Calinski-Harabasz index - Poor Little Kid 穷孩子

scikit-learn and back-of-envelop calculations

import numpy as np
import matplotlib.pyplot as plt
from sklearn import metrics, datasets, cluster

def calcch(X, y):
    n_clusters = len(np.unique(y))
    n_samples = X.shape[0]
    overall_mean = X.mean(axis=0)

    centroid = np.zeros((n_clusters, X.shape[1]))
    ssb, ssw = 0, 0
    for n_cluster in range(n_clusters):
        i = np.where(y==n_cluster)[0]
        ni = len(i)
        centroid[n_cluster, :] = X[i].mean(axis=0)
        ssb += ni * np.linalg.norm(centroid[n_cluster] - overall_mean)**2
        for xx in X[i, :]:
            ssw += np.linalg.norm(centroid[n_cluster] - xx)**2
    CH = ssb / ssw * (n_samples - n_clusters) / (n_clusters - 1)
    return CH

Example #1¶

X = [[1, 2],
     [3, 4],
     [5, 6],
     [7, 8]]
y = [0, 1, 0, 1]
X = np.array(X); y = np.array(y)

print('CH score calculated using scikit-learn:', metrics.calinski_harabasz_score(X, y))
print('CH score calculated semi-automatically:', calcch(X, y))

CH score calculated using scikit-learn: 0.5
CH score calculated semi-automatically: 0.5

Manual back-of-envelop calculation

n_clusters = 2

n_samples = 4

overall_mean = [4, 5]

Cluster #0: X = [[1, 2], [5, 6]], y = 0, centroid = [3, 4]

        ssb = 2 * (Euclidean between [3, 4] and [4, 5])^2 

            = 4

        ssw = (Euclidean between [1, 2] and [3, 4])^2 +

              (Euclidean between [5, 6] and [3, 4])^2

            = 16

Cluster #1: X = [[3, 4], [7, 8]], y = 1, centroid = [5, 6]

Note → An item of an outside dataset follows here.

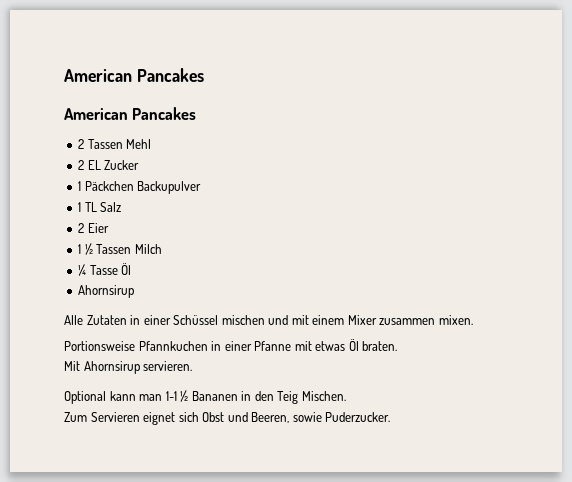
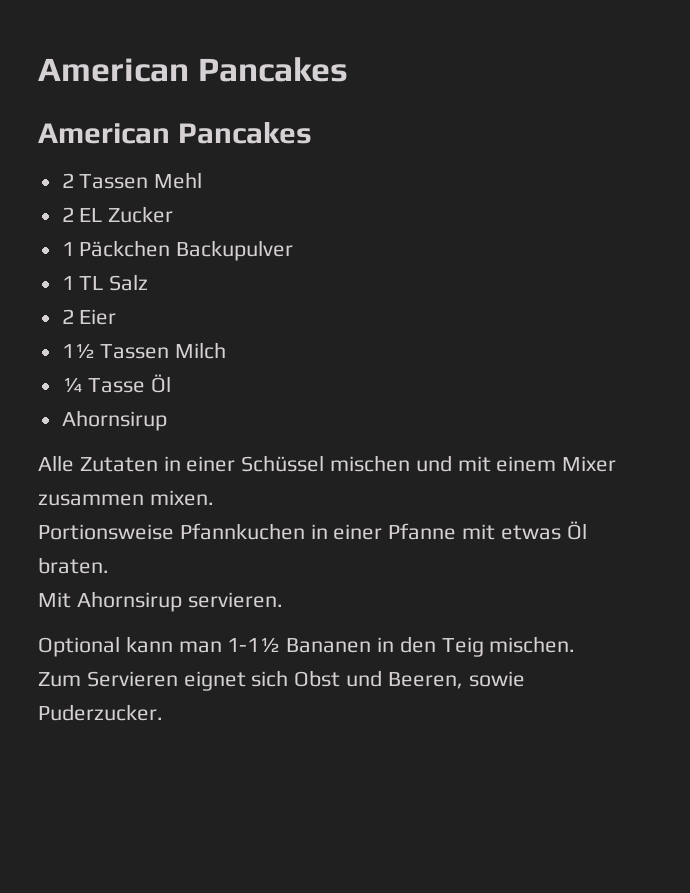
- 1 ½ Tassen Milch
+ 1½ Tassen Milch
- Optional kann man 1-1 ½ Bananen in den Teig Mischen.
+ Optional kann man 1-1½ Bananen in den Teig mischen.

        ssb = 2 * (Euclidean between [5, 6] and [4, 5])^2

            = 4

        ssw = (Euclidean between [3, 4] and [5, 6])^2 +  

              (Euclidean between [7, 8] and [5, 6])^2  

            = 16

ssb = 4 + 4 = 8

ssw = 16 + 16 = 32

ch = 8 / 32 * (4 - 2) / (2 - 1) = 0.5

Example #2¶

X = [[-1, -2],
     [-3,  4],
     [ 5, -6],
     [ 7,  8]]
y = [0, 1, 1, 1]
X = np.array(X); y = np.array(y)

print('CH score calculated using scikit-learn:', metrics.calinski_harabasz_score(X, y))
print('CH score calculated semi-automatically:', calcch(X, y))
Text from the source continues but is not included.